** Task prompt **
Taking the line with "discount: none -> 20.00" as the first and the last line of the entries as the final one, copy that span exactly.

** Information given **
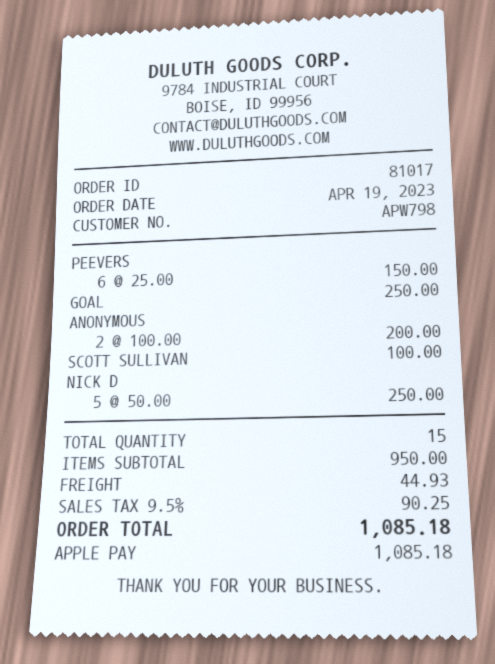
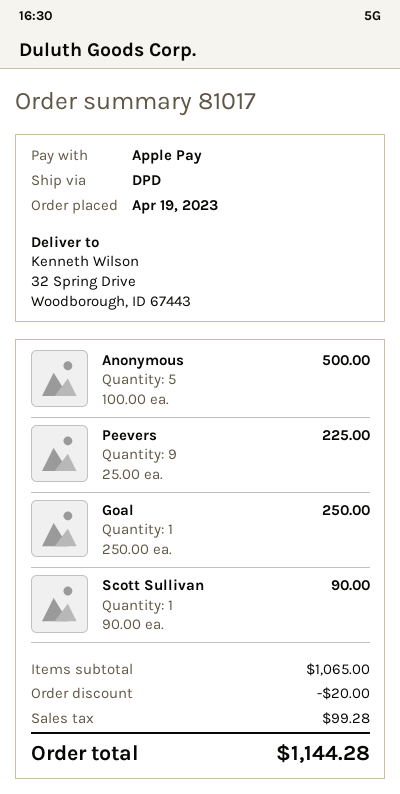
PEEVERS: 6 x 25.00 = 150.00 -> 9 x 25.00 = 225.00
ANONYMOUS: 2 x 100.00 = 200.00 -> 5 x 100.00 = 500.00
SCOTT SULLIVAN: 1 x 100.00 = 100.00 -> 1 x 90.00 = 90.00
NICK D: 5 x 50.00 = 250.00 -> none
subtotal: 950.00 -> 1065.00
discount: none -> 20.00
shipping: 44.93 -> none
tax: 90.25 -> 99.28
total: 1085.18 -> 1144.28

** Solution below **
discount: none -> 20.00
shipping: 44.93 -> none
tax: 90.25 -> 99.28
total: 1085.18 -> 1144.28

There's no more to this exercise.